🤖 AI Summary
This work addresses the challenge of diagnosing failures in multi-agent systems powered by large language models (LLMs), where complex agent behaviors render traditional log-based analysis inefficient for root cause identification. To this end, the authors propose DiLLS, a natural language–driven diagnostic framework that constructs structured behavioral summaries across three hierarchical levels—activities, actions, and operations—enabling multi-granular modeling and interpretable visualization of system behavior.
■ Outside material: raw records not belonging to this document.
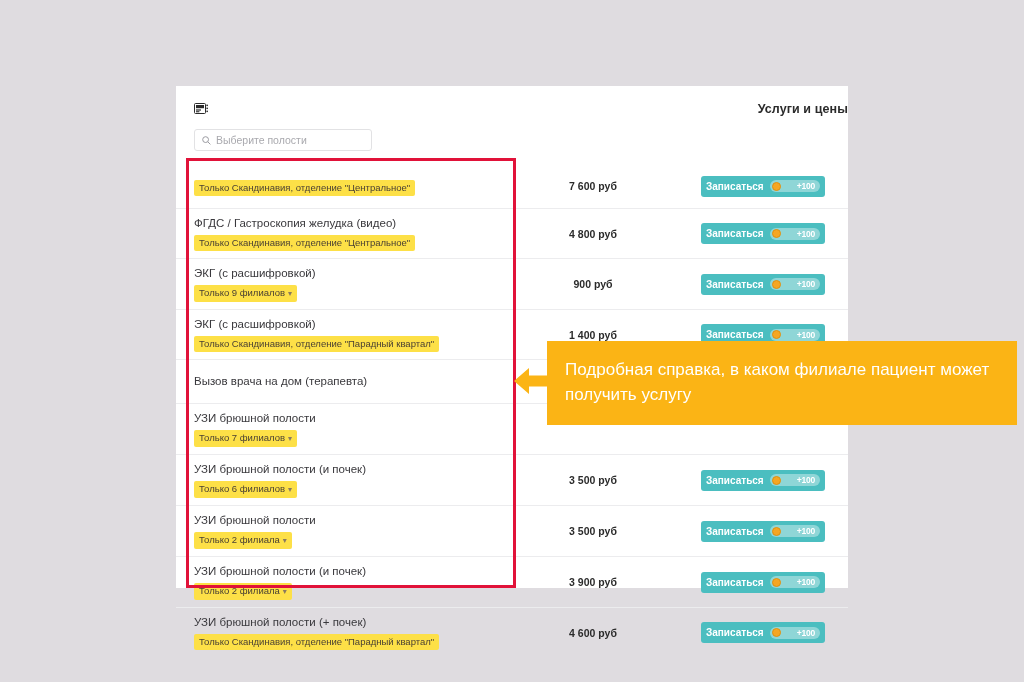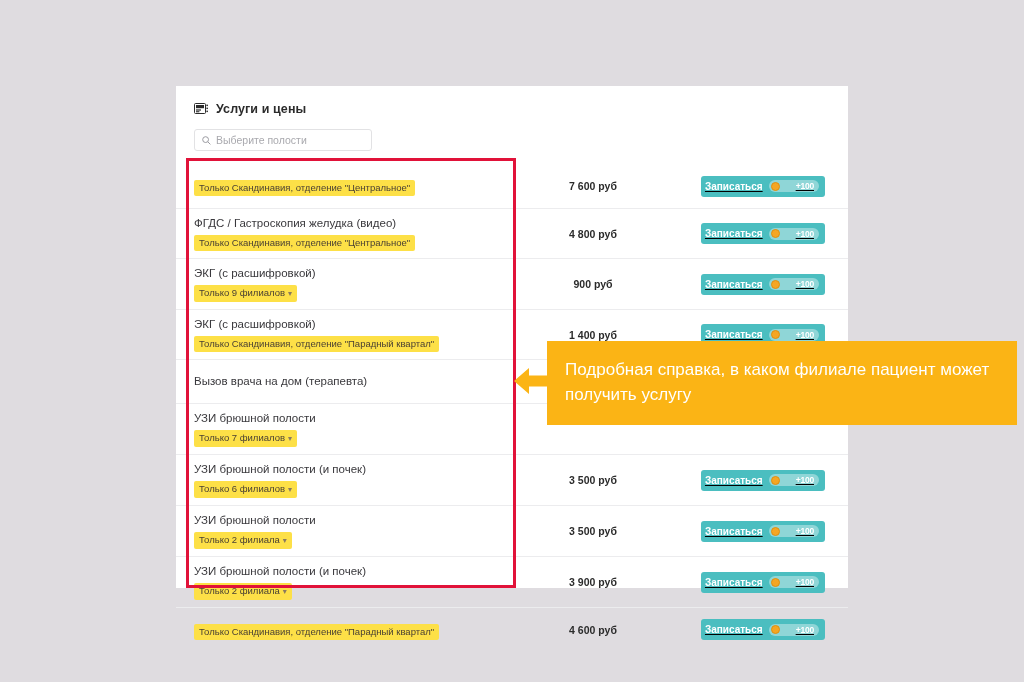"Услуги и цены" .card-header { justify-content: none -> space-between }
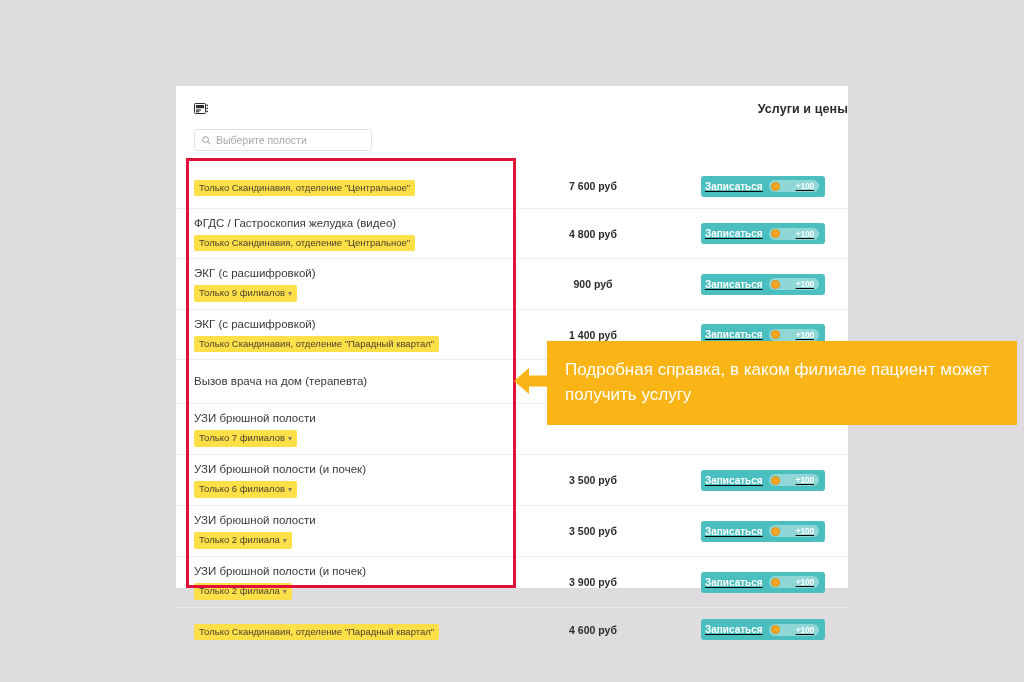"Записаться" .book-btn { justify-content: flex-end -> center; text-decoration: underline -> none }
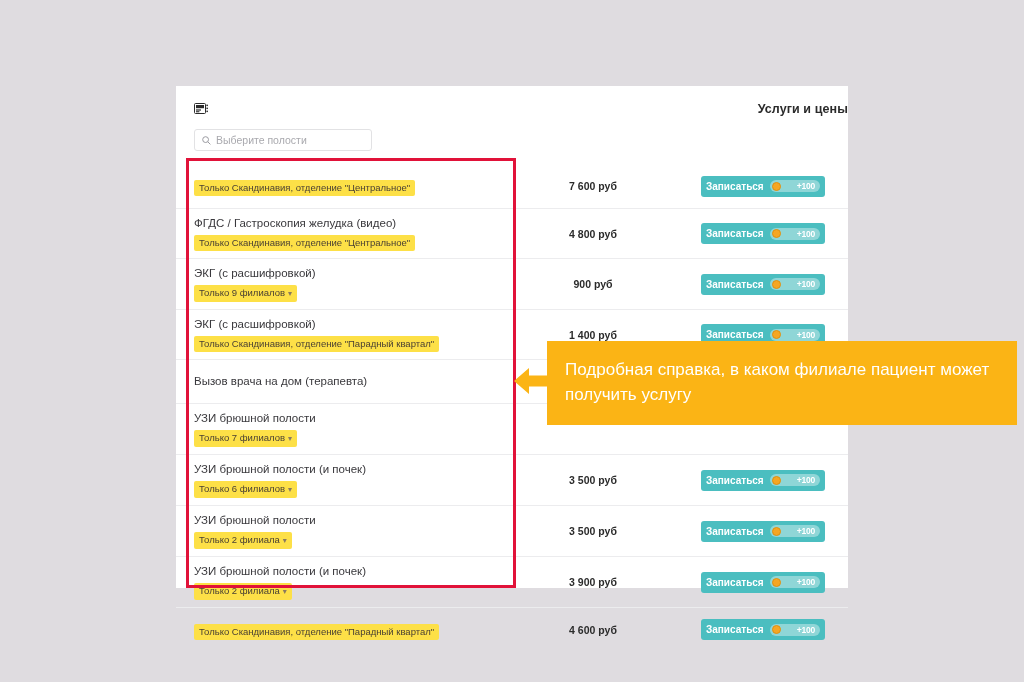"УЗИ брюшной полости (+ почек)" p.svc-name { html: none -> <p>УЗИ брюшной полости (+ почек)</p> }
Through user studies, DiLLS demonstrates significant improvements in developers’ efficiency and accuracy when identifying, diagnosing, and understanding faults in multi-agent LLM systems, offering a more intuitive and effective approach to system debugging compared to conventional methods.
📝 Abstract
Large language model (LLM)-based multi-agent systems have demonstrated impressive capabilities in handling complex tasks. However, the complexity of agentic behaviors makes these systems difficult to understand. When failures occur, developers often struggle to identify root causes and to determine actionable paths for improvement. Traditional methods that rely on inspecting raw log records are inefficient, given both the large volume and complexity of data. To address this challenge, we propose a framework and an interactive system, DiLLS, designed to reveal and structure the behaviors of multi-agent systems. The key idea is to organize information across three levels of query completion: activities, actions, and operations. By probing the multi-agent system through natural language, DiLLS derives and organizes information about planning and execution into a structured, multi-layered summary. Through a user study, we show that DiLLS significantly improves developers'effectiveness and efficiency in identifying, diagnosing, and understanding failures in LLM-based multi-agent systems.